Zmiany konieczne na etapie studiów

Zapisy ustawy o zawodzie farmaceuty pozwalają na pełne wykorzystanie kompetencji tej grupy specjalistów, pogłębiając tym samym współpracę na linii lekarz-farmaceuta. To dzięki tej współpracy możliwa jest najlepsza opieka nad pacjentkami, ale żeby do tego doszło potrzebna jest odpowiednia współpraca i komunikacja. Jak wynika z badań, przeprowadzonych w ramach VII edycji programu edukacyjnego Recepta na sukces skierowanego do studentów farmacji i kierunku lekarskiego, 81% studentów farmacji uważa, że na studiach nie są przygotowywani do współpracy z lekarzem. Takiego samego zdania jest 76% studentów kierunku lekarskiego[1]. Z kolei na pytanie o to, czy współpraca między lekarzem, a farmaceutą powinna być elementem programu studiów, twierdząco odpowiada 91% przyszłych farmaceutów. Takiego samego zdania jest jedynie 42% przyszłych lekarzy.
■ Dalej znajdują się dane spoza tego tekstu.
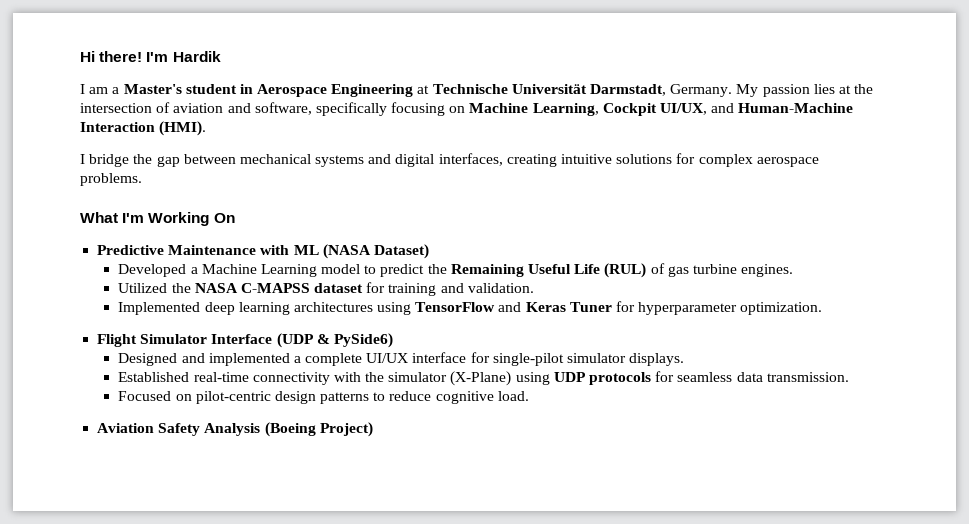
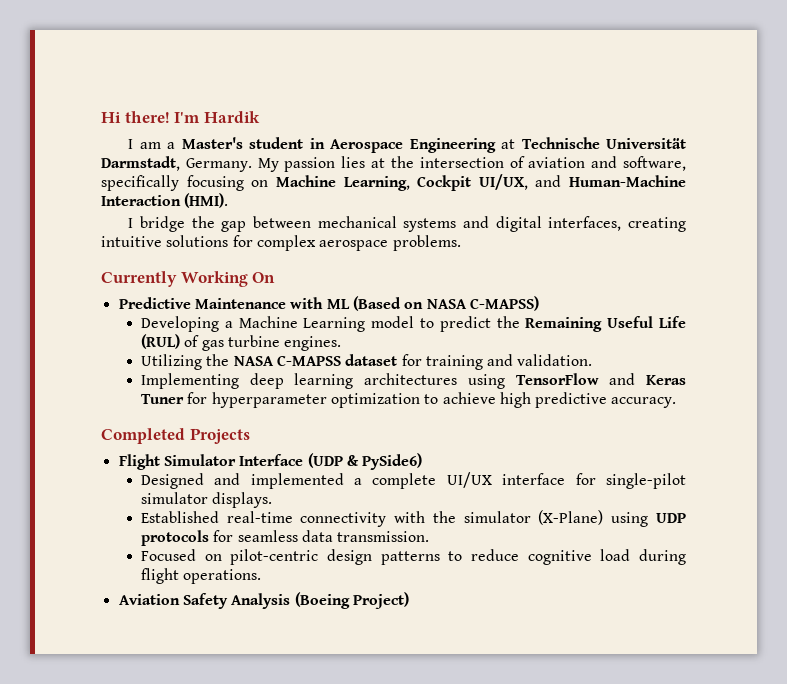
- What I'm Working On
+ Currently Working On
- Predictive Maintenance with ML (NASA Dataset)
- Developed a Machine Learning model to predict the Remaining Useful Life (RUL) of gas turbine engines.
+ Predictive Maintenance with ML (Based on NASA C-MAPSS)
+ Developing a Machine Learning model to predict the Remaining Useful Life (RUL) of gas turbine engines.
- Utilized the NASA C-MAPSS dataset for training and validation.
+ Utilizing the NASA C-MAPSS dataset for training and validation.
- Implemented deep learning architectures using TensorFlow and Keras Tuner for hyperparameter optimization.
+ Implementing deep learning architectures using TensorFlow and Keras Tuner for hyperparameter optimization to achieve high predictive accuracy.
+ Completed Projects
- Focused on pilot-centric design patterns to reduce cognitive load.
+ Focused on pilot-centric design patterns to reduce cognitive load during flight operations.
Może to wynikać z faktu, że wiedza studentów kierunku lekarskiego na temat uprawnień farmaceuty jest bardzo nikła. 18% z nich nie wie jakie są inne uprawnienia farmaceuty niż wydawanie leków, a 44% w ogóle nie odpowiedziało na pytanie w ankiecie. Te wyniki pokazują, że zbyt mało w procesie kształcenia mówi się o współpracy tych dwóch zawodów. Program Recepta na sukces zainicjowany przez Gedeon Richter Polska wspiera studentów i w ramach aktywności organizuje streamingi ze specjalistami, podczas których edukuje przyszłych lekarzy i farmaceutów oraz odpowiada na pytania i niepewność, z którą się mierzą. Wejście w życie ustawy o zawodzie farmaceuty to wyzwanie, dlatego VII już edycja programu sygnowana jest hashtagiem #WSPÓLNIEwobliczuzmian.